The use of biosimilars has already translated to savings of about $13 billion across the health care system, and that number could jump to $130 billion by 2025, according to the Biosimilars Council. The catch is that these savings often do not make it to patients. 

Why Aren’t Patients Switching to a Biosimilar Saving Money?

The problem, Dr. Popovian explains, stems from the fact that a patient’s coinsurance or deductible for biologics self-administered at home (such as Humira or a biosimilar like Amjevita) is based on inflated retail prices. Pharmacy Benefit Management (PBM) and insurance companies negotiate deep discounts based on rebates with the biopharmaceutical manufacturers; unfortunately, those savings are not shared with the patients and are primarily hoarded as profit by PBMs and insurers.  

Here’s how it works: Let’s say you fill a prescription for Humira, and the retail price is $500*. If you’re among the growing number of people with coinsurance (rather than a flat fee copay), you’ll pay a set percentage of that retail price after hitting your deductible for the year. If your coinsurance is 20 percent (and you’ve already hit your deductible), you’ll pay $100 when you get your prescription. But at the same time, your insurer might also be getting a rebate from the drug manufacturer — let’s call it $250. So your total cost of $100 was based on the inflated retail price, not the price that the PBM or insurer negotiated on your behalf.  

The presence of biosimilars and the way the pharmacy benefit design is set up allows PBMs and insurers to leverage market competition and negotiate steeper rebates that are never passed back to the patient at the point of sale.  

PBMs may sometimes pass back some of the savings to the insurer. Still, due to consolidation in the past years, the insurers and PBMs are the same; the savings or profiteering stays within the insuer/PBM conglomeration. 

Ultimately, “It’s more lucrative for PBMs to maintain the formulary presence of a more expensive drug that they can negotiate higher rebates for,” says Dr. Popovian.  

What You Can Do

Step one: Educate yourself about biosimilars. Listen to GHLF’s Breaking Down Biosimilars and Health Care Matters podcasts, download our Patient’s Guide to Understanding Biosimilars, and read the Patient Access & Affordability Project report.  

Similarly, educate yourself about your pharmacy benefits. You may or may not have a choice between a biologic and a biosimilar, and even if you do, you shouldn’t assume without checking that your cost for the biosimilar will be less — though it might be.

Patients who are part of Kaiser Permanente, which is a non-profit integrated health system that includes pharmacy benefits, will certainly see the savings right away by switching from a biologic to a biosimilar, says Dr. Awsare. “We don’t believe in rebates; we just lower the price,” he says, noting that when patients can’t afford medication it only drives up other costs, such as those related to hospitalizations. “There’s no benefit to us to keeping patients sick.”  

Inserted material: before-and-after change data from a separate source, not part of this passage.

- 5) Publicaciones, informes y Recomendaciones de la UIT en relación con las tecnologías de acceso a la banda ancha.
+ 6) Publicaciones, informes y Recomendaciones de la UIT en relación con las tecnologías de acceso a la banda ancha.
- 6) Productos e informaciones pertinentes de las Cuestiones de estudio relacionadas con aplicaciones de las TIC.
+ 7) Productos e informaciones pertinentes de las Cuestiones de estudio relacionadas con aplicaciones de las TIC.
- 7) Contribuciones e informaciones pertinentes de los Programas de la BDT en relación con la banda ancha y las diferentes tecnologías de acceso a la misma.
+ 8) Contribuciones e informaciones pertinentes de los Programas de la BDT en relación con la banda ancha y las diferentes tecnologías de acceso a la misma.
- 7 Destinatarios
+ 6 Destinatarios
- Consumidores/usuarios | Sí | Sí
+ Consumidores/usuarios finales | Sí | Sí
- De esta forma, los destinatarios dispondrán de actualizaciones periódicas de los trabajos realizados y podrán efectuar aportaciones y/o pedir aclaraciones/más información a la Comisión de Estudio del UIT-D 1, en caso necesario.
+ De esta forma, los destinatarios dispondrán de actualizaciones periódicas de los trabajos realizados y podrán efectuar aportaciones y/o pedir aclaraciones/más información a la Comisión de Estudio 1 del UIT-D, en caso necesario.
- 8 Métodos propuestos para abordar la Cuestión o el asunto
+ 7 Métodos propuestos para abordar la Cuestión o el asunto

Suppose your doctor or changes in your health plan nudge you toward using a biosimilar. In that case, that’s OK because these copycats are just as safe and effective as the biologics they originated from. But you should also see your out-of-pocket costs come down as a result. If that’s not happening — or, even worse, if your health care costs are going up — sharing your story may help patient advocates continue to push for legislative reform. Write us at HealthcareMatters@ghlf.org to let us know your experience. 

*These numbers are just for illustrative purposes. The amount your insurance pays for a drug, the percent of your coinsurance, and the rebates negotiated for a particular product will all vary by insurance plan.  

 

If you enjoyed reading this article, you’ll love what our video has to offer.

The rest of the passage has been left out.